##### Supplied records

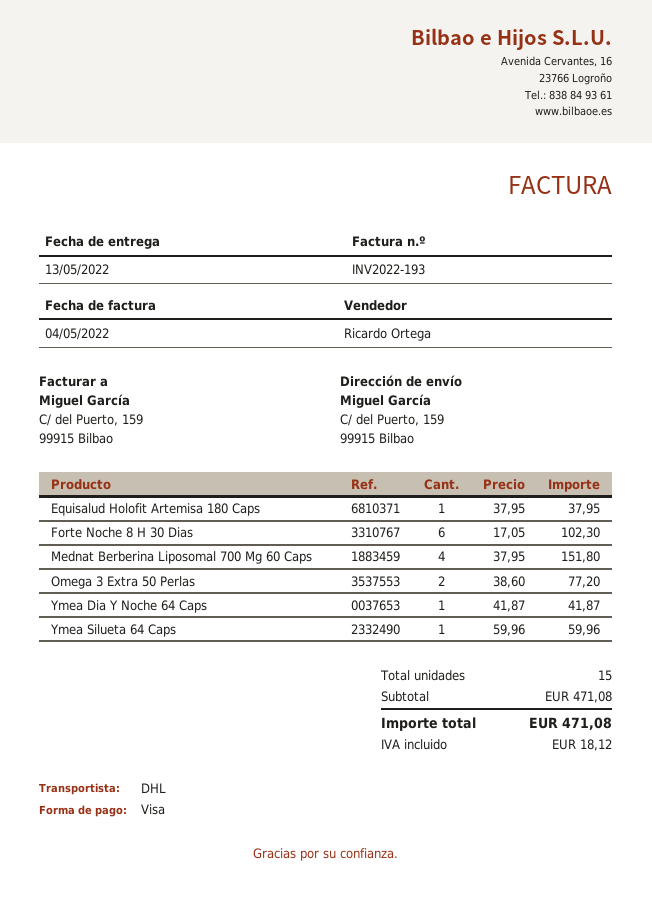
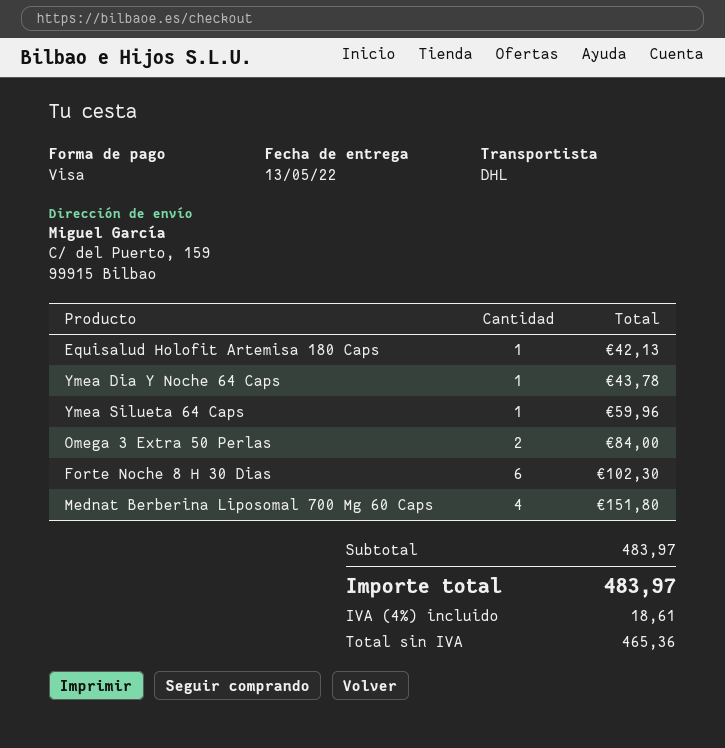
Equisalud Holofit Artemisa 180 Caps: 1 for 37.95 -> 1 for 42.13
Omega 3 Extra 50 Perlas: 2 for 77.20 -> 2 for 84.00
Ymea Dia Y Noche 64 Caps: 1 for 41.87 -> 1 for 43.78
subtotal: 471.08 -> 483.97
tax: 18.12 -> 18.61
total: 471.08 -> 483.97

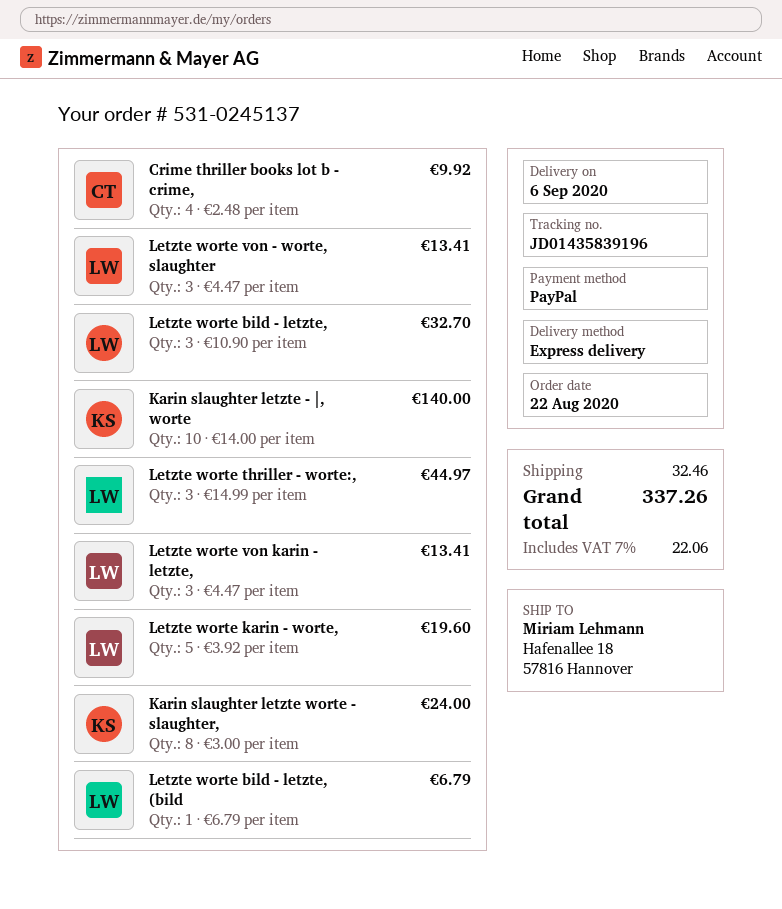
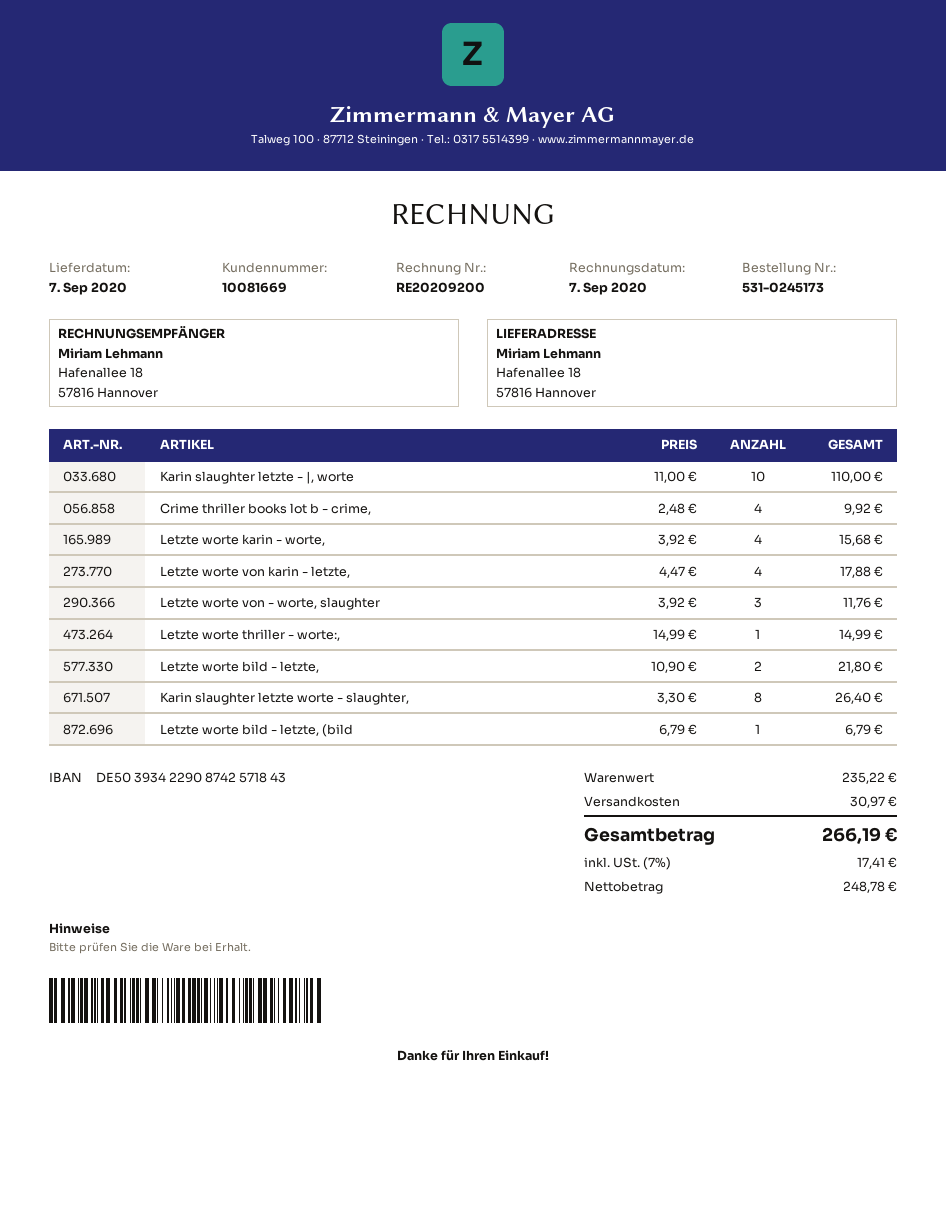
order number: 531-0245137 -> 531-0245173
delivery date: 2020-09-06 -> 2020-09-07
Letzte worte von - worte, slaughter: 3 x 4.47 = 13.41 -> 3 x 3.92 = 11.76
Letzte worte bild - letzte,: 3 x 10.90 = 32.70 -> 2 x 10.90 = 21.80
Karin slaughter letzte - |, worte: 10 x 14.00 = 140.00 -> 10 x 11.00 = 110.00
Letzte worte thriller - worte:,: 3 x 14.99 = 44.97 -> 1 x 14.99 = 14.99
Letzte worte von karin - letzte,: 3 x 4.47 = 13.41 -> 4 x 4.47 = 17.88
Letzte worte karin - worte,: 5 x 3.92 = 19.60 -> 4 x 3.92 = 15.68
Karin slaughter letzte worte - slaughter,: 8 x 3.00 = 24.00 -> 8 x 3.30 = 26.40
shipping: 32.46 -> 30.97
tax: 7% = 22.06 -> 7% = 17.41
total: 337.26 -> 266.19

##########

> [What is expected]: Return, unchanged, each line from the line containing "Karin slaughter letzte - |, worte: 10" through the last line of the material.

> [Answer to this problem]:
Karin slaughter letzte - |, worte: 10 x 14.00 = 140.00 -> 10 x 11.00 = 110.00
Letzte worte thriller - worte:,: 3 x 14.99 = 44.97 -> 1 x 14.99 = 14.99
Letzte worte von karin - letzte,: 3 x 4.47 = 13.41 -> 4 x 4.47 = 17.88
Letzte worte karin - worte,: 5 x 3.92 = 19.60 -> 4 x 3.92 = 15.68
Karin slaughter letzte worte - slaughter,: 8 x 3.00 = 24.00 -> 8 x 3.30 = 26.40
shipping: 32.46 -> 30.97
tax: 7% = 22.06 -> 7% = 17.41
total: 337.26 -> 266.19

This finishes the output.